Ed Ackerson on Flowers Studio: We let stuff come to us


BNLX_Emily_Utne.jpg
Photo by Emily Utne
Ed Ackerson's band, BNLX

GN: How did you turn a flower shop into a recording studio?

We worked with Dave Ahl, who is an acoustic contractor. I really wanted a high ceiling, after talking to mentors like my friend Paul Kolderie, who lives in Boston and works at Apache Studio, and Glyn Johns. Their advice was to create a high ceiling and get a lot of light, to make a place with some expanse to it. So we knocked out the second floor in the back half of the building to get the twenty-foot ceiling and have a real drum room.

The studio is deliberately designed so we can track live music. I really like setting up everybody in a room and having them play together, in the old school way of collaborative live music tracking, although many projects we do are isolated and multi-tracked in the modern way.

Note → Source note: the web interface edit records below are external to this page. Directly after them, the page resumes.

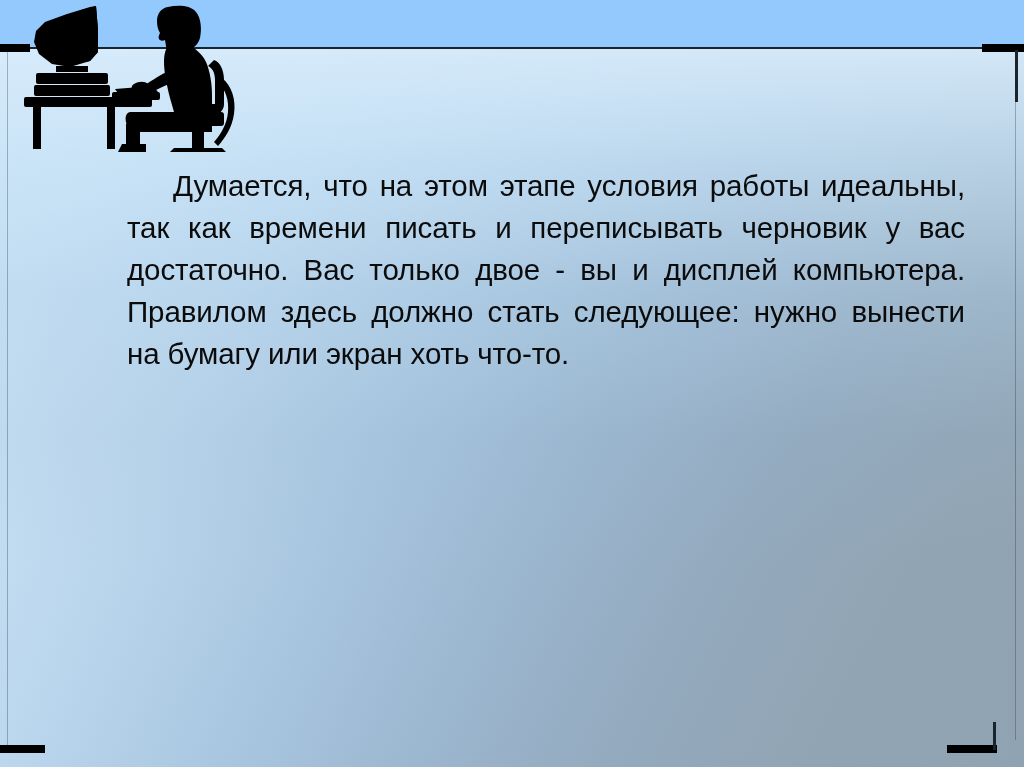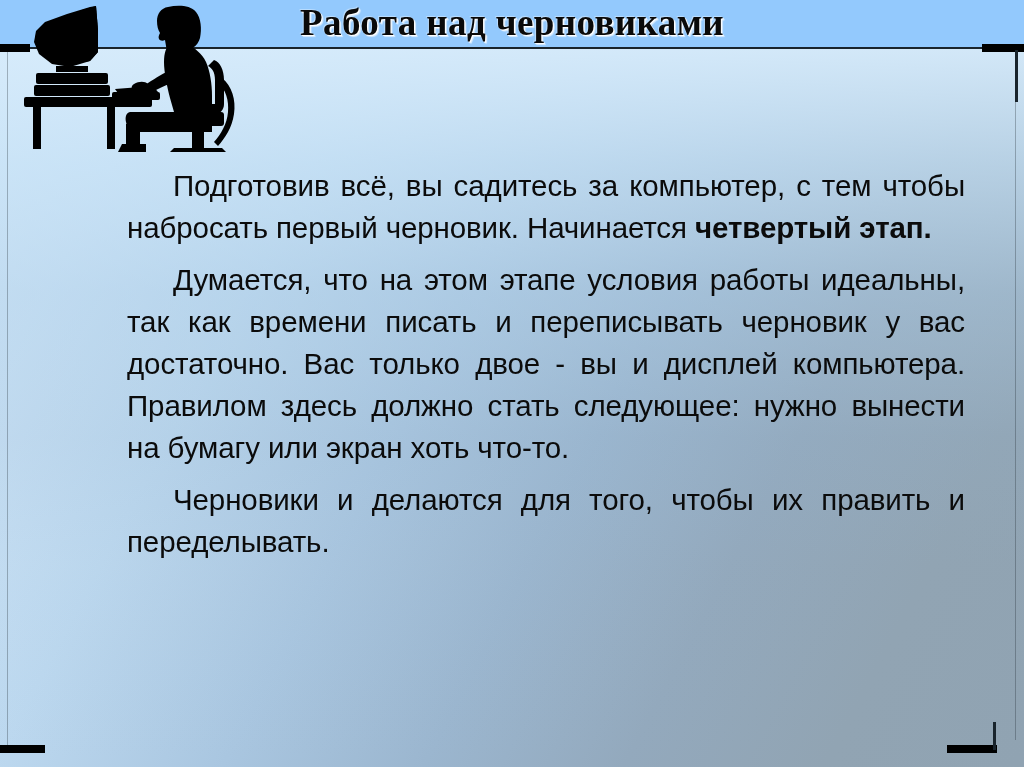--- a/index.html
+++ b/index.html
@@ -247,21 +247,18 @@
 
         <path d="M162 148 L210 148 L214 152 L158 152 Z"></path>
 
         <path d="M202 60 C208 62 212 70 212 80 L212 104 C212 110 208 114 203 114 L199 114 L199 104 L203 104 L203 80 C203 72 200 68 196 66 Z"></path>
 
         <path d="M210 78 C220 86 224 100 222 114 C220 128 213 138 206 146 L202 142 C209 134 215 124 216 112 C217 100 214 90 206 83 Z"></path>
       </g>
     </svg>
   </div>
 
-  <div class="slide-title">Работа над черновиками</div>
 
   <div class="body-text">
-    <p class="para"><span>Подготовив всё, вы садитесь за компьютер, с тем чтобы набросать первый черновик. Начинается </span><b>четвертый этап.</b></p>
     <p class="para"><span>Думается, что на этом этапе условия работы идеальны, так как времени писать и переписывать черновик у вас достаточно. Вас только двое - вы и дисплей компьютера. Правилом здесь должно стать следующее: нужно вынести на бумагу или экран хоть что-то.</span></p>
-    <p class="para"><span>Черновики и делаются для того, чтобы их править и переделывать.</span></p>
   </div>
 
 </div>
 
 </body></html>

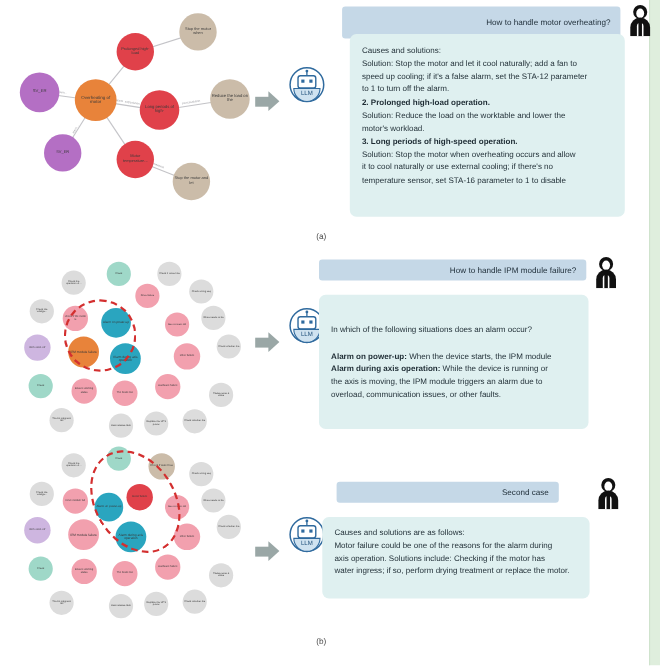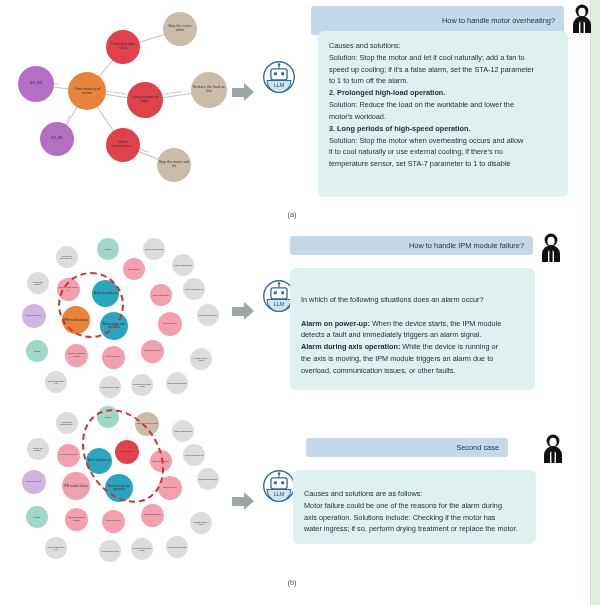--- a/index.html
+++ b/index.html
@@ -331,21 +331,21 @@
     <div>Causes and solutions:</div>
     <div>Solution: Stop the motor and let it cool naturally; add a fan to</div>
     <div>speed up cooling; if it's a false alarm, set the STA-12 parameter</div>
     <div>to 1 to turn off the alarm.</div>
     <div><b>2. Prolonged high-load operation.</b></div>
     <div>Solution: Reduce the load on the worktable and lower the</div>
     <div>motor's workload.</div>
     <div><b>3. Long periods of high-speed operation.</b></div>
     <div>Solution: Stop the motor when overheating occurs and allow</div>
     <div>it to cool naturally or use external cooling; if there's no</div>
-    <div>temperature sensor, set STA-7 parameter to 1 to disable</div>
+    <div>temperature sensor, set STA-16 parameter to 1 to disable</div>
   </div>
 
 <div class="subcap" style="left:272px;top:210px;">
   <span>(a)</span>
 </div>
 
 <div class="bubble user" style="left:290px;top:236px;width:243px;height:19px;">
   <span>How to handle IPM module failure?</span>
 </div>
 <div class="avatar" style="left:538px;top:232px;">
@@ -354,39 +354,38 @@
     <ellipse cx="13" cy="9.2" rx="3.6" ry="4.4" fill="#fff"></ellipse>
     <path d="M4 30 v-8 a9 9 0 0 1 18 0 v8 z" fill="#111"></path>
     <path d="M10 30 v-9 a3 3 0 0 1 6 0 v9 z" fill="#fff"></path>
     <rect x="11.4" y="15" width="3.2" height="15" fill="#111"></rect>
   </svg>
 </div>
 <div class="bubble bot" id="bot-1" style="left:290px;top:268px;width:245px;height:122px;padding-top:26px;">
     <div>In which of the following situations does an alarm occur?</div>
     <div>&nbsp;</div>
     <div><b>Alarm on power-up:</b> When the device starts, the IPM module</div>
-    <div>detects a fault and immediately triggers an alarm signal.</div>
     <div><b>Alarm during axis operation:</b> While the device is running or</div>
     <div>the axis is moving, the IPM module triggers an alarm due to</div>
     <div>overload, communication issues, or other faults.</div>
   </div>
 
 <div class="bubble user" style="left:288px;top:438px;width:202px;height:19px;margin-left:18px;">
   <span>Second case</span>
 </div>
 <div class="avatar" style="left:540px;top:433px;">
   <svg viewBox="0 0 26 30" width="26" height="30">
     <circle cx="13" cy="8" r="6.4" fill="#111"></circle>
     <ellipse cx="13" cy="9.2" rx="3.6" ry="4.4" fill="#fff"></ellipse>
     <path d="M4 30 v-8 a9 9 0 0 1 18 0 v8 z" fill="#111"></path>
     <path d="M10 30 v-9 a3 3 0 0 1 6 0 v9 z" fill="#fff"></path>
     <rect x="11.4" y="15" width="3.2" height="15" fill="#111"></rect>
   </svg>
 </div>
-<div class="bubble bot" id="bot-2" style="left:293px;top:470px;width:243px;height:74px;padding-top:18px;">
+<div class="bubble bot" id="bot-2" style="left:293px;top:470px;width:243px;height:74px;padding-top:8px;">
     <div>Causes and solutions are as follows:</div>
     <div>Motor failure could be one of the reasons for the alarm during</div>
     <div>axis operation. Solutions include: Checking if the motor has</div>
     <div>water ingress; if so, perform drying treatment or replace the motor.</div>
   </div>
 
 <div class="subcap" style="left:272px;top:578px;">
   <span>(b)</span>
 </div>
 

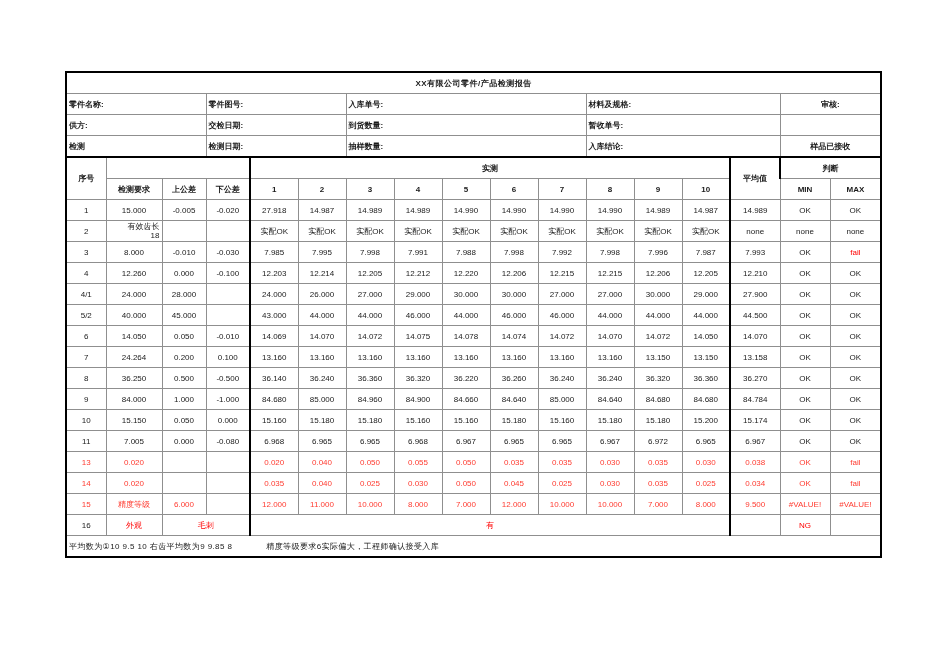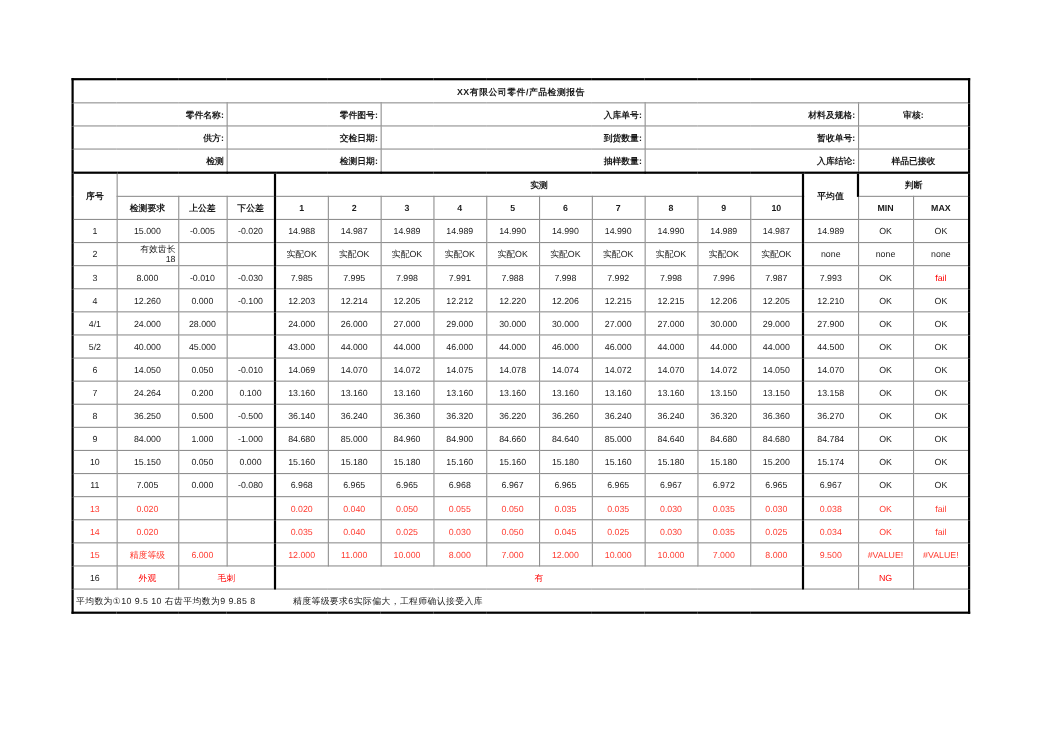--- a/index.html
+++ b/index.html
@@ -40,21 +40,21 @@
     font-size:15px;
     font-weight:bold;
     color:#000;
     height:26px;
     letter-spacing:0.5px;
   }
   .lbl{
     font-weight:bold;
     font-size:8.5px;
     color:#000;
-    text-align:right;
+    text-align:left;
     padding-left:4px;
   }
   .lbl-c{
     font-weight:bold;
     font-size:8.5px;
     color:#000;
     text-align:center;
   }
   .hdr{
     text-align:center;
@@ -170,21 +170,21 @@
       <td class="hdr thick-right">MAX</td>
     </tr>
 
     </tbody>
       <tbody id="data-body">
         <tr>
           <td class="idx thick-left">1</td>
           <td class="num">15.000</td>
           <td class="num">-0.005</td>
           <td class="num thick-right">-0.020</td>
-          <td class="num">14.988</td>
+          <td class="num">27.918</td>
           <td class="num">14.987</td>
           <td class="num">14.989</td>
           <td class="num">14.989</td>
           <td class="num">14.990</td>
           <td class="num">14.990</td>
           <td class="num">14.990</td>
           <td class="num">14.990</td>
           <td class="num">14.989</td>
           <td class="num thick-right">14.987</td>
           <td class="num">14.989</td>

I wanted a room that was large enough and had the sight lines so we could set up a band like we did with the Replacements or in the Jayhawks' sessions. You can't beat the energy of setting up a bunch of people in a big studio, putting mikes on it and letting them go and that was on one of the main motivations between the design of the space.

I asked Glyn Johns what to do when I knock out the second floor and I have the high ceiling, because I'm not going to have the budget I need. He told me this story of a doing a remote recording for the rolling stones in this warehouse. The ceiling was too reflective so they went to a military surplus place and bought a bunch of parachutes and hung them from the ceiling filled with fiberglass insulation. So we bought some fabric and insulation and we love the sound. I swear it's the best sounding acoustic cloud I've ever heard.

That's one of those things you get with access to these old wizard dudes who have the tricks. That was our good fortune. The control room is the Fort Apache control room where they mixed the first two Pixies albums in there, and Radiohead and Dinosaur Jr. and records that were iconic to me when I was a kid. I did a bunch of work there and loved that room, so I asked if they still had the blueprints. I was able to take those to Dave Ahl and shoehorn their control room into our building.

If you don't have an accurate sounding control room you do mixes and then you put them in your car and it sounds all weird, or give them to your friends, and they say it's got to much bass or its too bright. Having a control room with known sonic characteristics let us start running immediately with good results.

GN: Have you become one of those old wizards? Is anyone asking for your help to recreate Flowers?

There's not that many large-scale pro studios being made anymore. There was a time when major labels wer supporting projects with high budgets, but you don't see $100,000 albums anymore. Most of what we do now is for indie labels and is self-financed.

GN: Are professional recording studios endangered?

Well, we can do things here you can't do in a basement. We can set up eight people playing rock and roll 24 hours a day and it sounds awesome. There's a lot of gear here, and a lot of expertise.

Some pressures exist. The old model is not there anymore. People sell a quarter as many records as they used to. You can't spend a ton of money on a record anymore because you're not going to make it back.

Combine that with forces in real estate markets where a lot of big old warehouse spaces where studios used to be are being turned into condos. In New York, LA, and London, old studio spaces are going away because you cant have a 5,000 square foot place in Midtown anymore. Having a studio that can charge $2,000 a day seems like a lot of money but not when you can turn it into five condos that can sell for millions apiece.

A terrible example is Olympic Studios in London, where many of my favorite '60s and '70s albums were done -- Who's Next?, the Small Faces records, Sticky Fingers and Let It Bleed and that whole arc of Stones albums. They kind of invented modern production there, along with Abbey Road and a few studios in the States. At one time they were even talking about Abbey Road being sold because the property is worth a fortune.

Recording is a funny thing because there are genius DIY people without any background doing awesome stuff. When I was in high school I got my first four-track recorder and that changed my life in a means of production, socialistic way. I had been a passive consumer of music and all of a sudden I had the ability to generate product. It's democratizing to be able to create your own content.

I come from punk rock and I take the attitude that everyone should take a swing at it. Sometimes the best stuff comes when you don't expect it. That said, there's value to having 25 years experience and doing a ton of work. You get good at it. You have worked with so many people you know how to steer the ship, and how to work with people to understand their goals. You have a vocabulary that's developed from translating so many different things, and your equipped to help people.

We do a lot of experimenting here but there's not a lot of wheel spinning. The thing I'm interested in is what's on the artist's mind, and how to get it on tape. I hate technical stuff that becomes a hurdle, it's tedium and all footnote stuff. The important thing is the artist trying to get imagination into reality. I'm interested in that, not in the transducer.

Somebody has an orchestra in their head and they're standing there with a Telecaster. How do we get that orchestra out?